As Cove continues to iterate, they could also experiment with personalization in their initial tutorial so that the payoff of their lengthy onboarding is an output you can actually then use (e.g. I am traveling to Portugal soon so would have loved to see it customized to that!). It also wouldn’t hurt to add in a segmentation quiz and better understand their users.
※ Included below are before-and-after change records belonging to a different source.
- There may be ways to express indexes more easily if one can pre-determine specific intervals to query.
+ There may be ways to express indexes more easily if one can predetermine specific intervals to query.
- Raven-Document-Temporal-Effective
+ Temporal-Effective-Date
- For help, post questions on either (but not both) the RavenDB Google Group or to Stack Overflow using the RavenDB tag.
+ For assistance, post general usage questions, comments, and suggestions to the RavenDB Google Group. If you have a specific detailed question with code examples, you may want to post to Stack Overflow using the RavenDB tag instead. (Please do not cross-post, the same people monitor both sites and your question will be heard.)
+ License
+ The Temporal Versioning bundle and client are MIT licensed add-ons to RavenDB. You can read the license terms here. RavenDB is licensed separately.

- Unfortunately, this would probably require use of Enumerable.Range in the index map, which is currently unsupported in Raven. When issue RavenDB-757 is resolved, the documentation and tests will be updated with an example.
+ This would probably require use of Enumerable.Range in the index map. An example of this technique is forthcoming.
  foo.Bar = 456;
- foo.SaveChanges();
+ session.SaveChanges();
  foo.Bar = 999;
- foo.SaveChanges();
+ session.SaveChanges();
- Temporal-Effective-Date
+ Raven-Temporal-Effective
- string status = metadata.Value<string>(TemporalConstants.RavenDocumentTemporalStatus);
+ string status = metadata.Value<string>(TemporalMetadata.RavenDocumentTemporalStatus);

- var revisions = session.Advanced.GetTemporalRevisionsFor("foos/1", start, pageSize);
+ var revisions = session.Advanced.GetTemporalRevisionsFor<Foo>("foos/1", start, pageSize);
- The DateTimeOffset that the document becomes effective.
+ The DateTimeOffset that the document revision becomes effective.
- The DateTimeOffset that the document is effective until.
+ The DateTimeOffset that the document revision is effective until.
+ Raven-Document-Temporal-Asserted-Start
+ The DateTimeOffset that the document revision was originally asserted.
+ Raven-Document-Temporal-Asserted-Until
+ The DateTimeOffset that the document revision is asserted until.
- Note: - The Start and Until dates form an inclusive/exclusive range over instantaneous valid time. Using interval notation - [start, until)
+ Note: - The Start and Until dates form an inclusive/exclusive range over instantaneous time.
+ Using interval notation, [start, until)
Lastly, Cove surprised me with moments of delight that surprisingly kept me engaged. These are unexpected easter eggs that appear in the interface in passing that you may stumble upon as you interact and use a product. There was a dancing Cove mascot that transformed as it was working through a query, a blinking Cove logo as it was filling out cards, and confetti that popped across the screen as it completed an action. In otherwise dull moments of learning to use a new product, it definitely piqued curiosity and sparked a little bit of joy.
Final take
In a crowded landscape of AI apps all vying for attention, onboarding isn’t just the first impression — it’s the first proof. It’s where users decide whether a product is just another cool demo that they forget about or something worth coming back to. Both Gamma and Cove.ai show that great onboarding isn’t one-size-fits-all: Gamma nails the “get value fast” model with smart personalization and a smooth path to creation, while Cove leans into an immersive, playful tutorial that builds curiosity and showcases breadth. What's the common thread? Each turns onboarding into a strategic product surface and not just a UX requirement. As the bar for AI tools rises, the best teams will treat onboarding not as a checklist, but as the first real chance to deliver on the promise of their product to users who are looking for something useful — and something they think is wroth returning to again and again.